Die Partei Die Linke ist in vier Landesregierungen vertreten. Im Bund ist eine grün-rot-rote Koalition nicht realistisch. Eine Parlamentsmehrheit dafür ist unwahrscheinlich. Zwar schließen SPD und Grüne sie verbal nicht aus. Doch Scholz will eine Ampel-Koalition mit der FDP und die Grünen fordern von der Partei Die Linke, sich positiv zur NATO zu bekennen. CDU/CSU und FDP haben wiederum begonnen, rot-rot-grün als Schreckgespenst an die Wand zu malen, ein Rezept, mit dem Annegret Kramp-Karrenbauer bei der Saarlandwahl 2017 den Hype um Martin Schulz beendete. In einem Aufschwung außerparlamentarischer Kämpfe für soziale und demokratische Rechte, für Frieden und internationale Solidarität lässt sich eine von der Rechten inszenierte, antisozialistische Hysterie neutralisieren. Ob und wann es nach der Coronakrise zu einem neuen Aufschwung kommen wird, ist jedoch offen.

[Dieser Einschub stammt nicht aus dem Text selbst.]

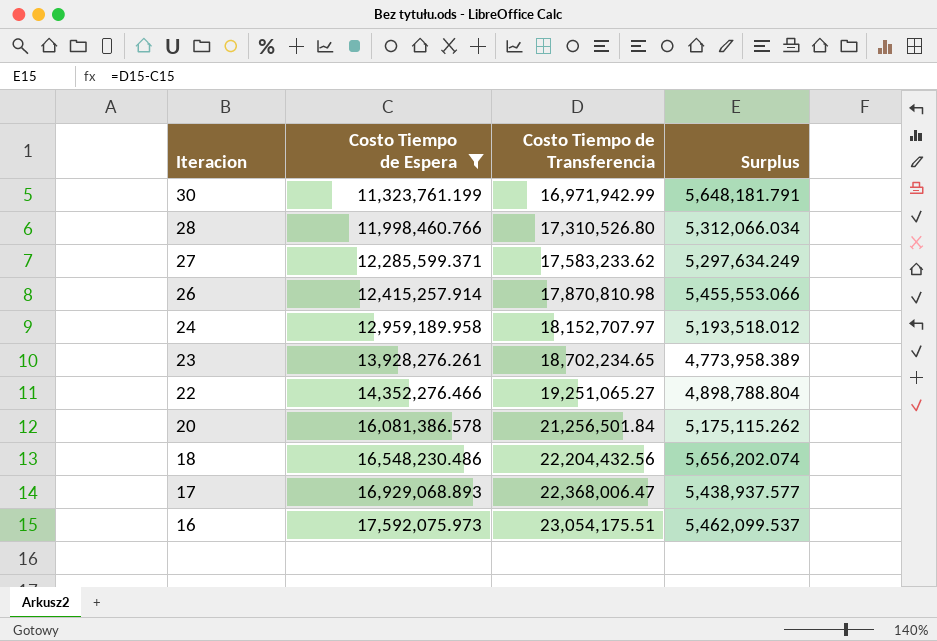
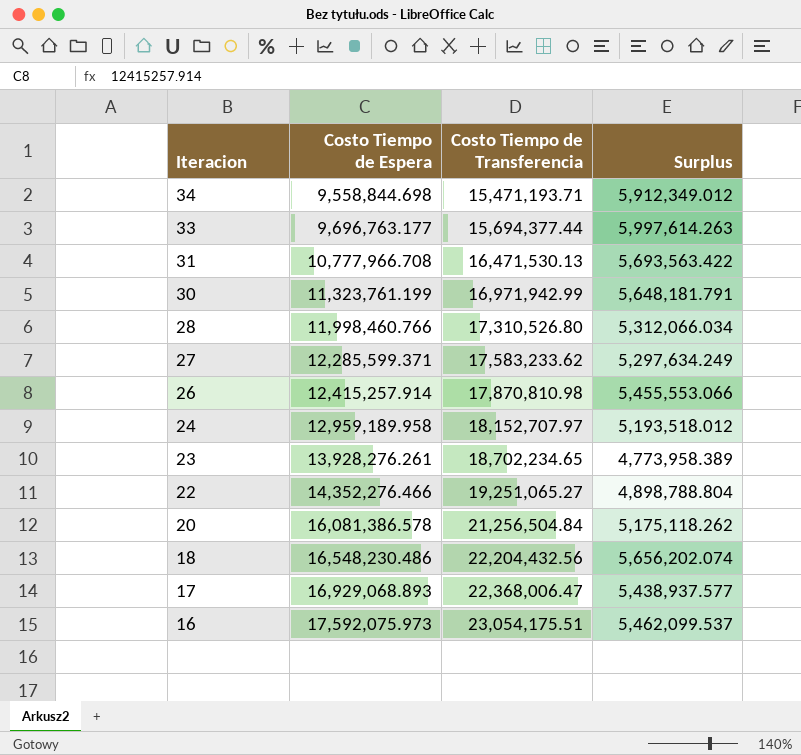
filter: Costo Tiempo de Espera >= 11,323,761.199 -> none
20 | Costo Tiempo de Transferencia: 21,256,501.84 -> 21,256,504.84
20 | Surplus: 5,175,115.262 -> 5,175,118.262

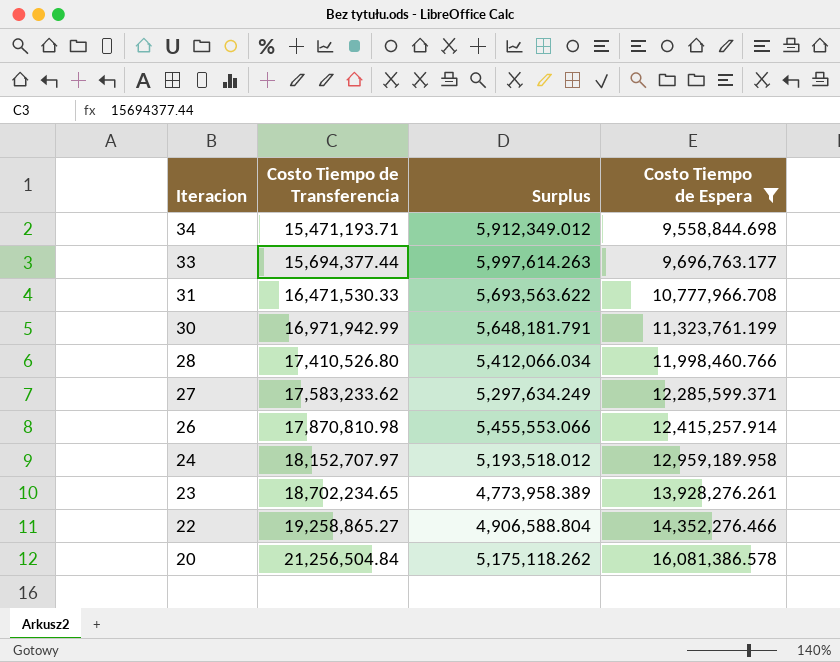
filter: none -> Costo Tiempo de Espera <= 16,081,386.578
column Costo Tiempo de Espera | position: 2 -> 4
31 | Costo Tiempo de Transferencia: 16,471,530.13 -> 16,471,530.33
31 | Surplus: 5,693,563.422 -> 5,693,563.622
28 | Costo Tiempo de Transferencia: 17,310,526.80 -> 17,410,526.80
28 | Surplus: 5,312,066.034 -> 5,412,066.034
22 | Costo Tiempo de Transferencia: 19,251,065.27 -> 19,258,865.27
22 | Surplus: 4,898,788.804 -> 4,906,588.804

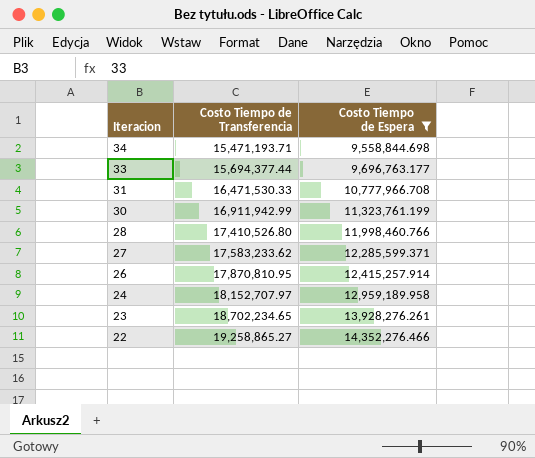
column Surplus | formula: [Costo Tiempo de Transferencia] - [Costo Tiempo de Espera] -> none
row 20: 21,256,504.84 | 5,175,118.262 | 16,081,386.578 -> none
30 | Costo Tiempo de Transferencia: 16,971,942.99 -> 16,911,942.99
26 | Costo Tiempo de Transferencia: 17,870,810.98 -> 17,870,810.95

Ohnehin ist es eine Illusion, zu glauben, die gegenwärtige Richtung der Politik ließe sich allein durch Wahlen ändern. Vorrang hat der außerparlamentarische Kampf in und mit den Gewerkschaften und anderen demokratischen Bewegungen. Diesen Vorrang betont nur die DKP. Sie tritt in elf Ländern und mit ein paar Direktkandidaten zur Bundestagswahl an, um den Diskurs im Wahlkampf mitbeeinflussen zu können. Eine Chance, ins Parlament zu kommen, hat sie nicht. Folgende Themen will die DKP einbringen: Gegen die Macht der Banken und Konzerne – für die Interessen der Mehrheit! Gegen das Abwälzen der Krisenlasten auf die Werktätigen – die Reichen sollen zahlen! Gegen Krieg und Hochrüstung – für Frieden mit Russland und China! Gegen den Abbau sozialer und demokratischer Rechte – für Klassensolidarität! Für Sozialismus und Planung! DKP stärken und selbst aktiv werden!

(erschien zuerst in Marxistische Blätter 4-2021)


[1] Vgl.: Beate Landefeld, Sorgen einer Minderheit – ein Vorstoß des CDU-Wirtschaftsrats. Kolumne in: Unsere Zeit – Zeitung der DKP vom 9.12.2017

[2] ZDF-Politbarometer vom 21. Mai 2021

[3] Karambeigi/Schwerdtner, Von Respekt allein kann sich niemand etwas kaufen, Jacobin 13.03. 2021

[4] Reinhard Opitz, Faschismus und Neofaschismus 2, Köln 1988, S. 15ff.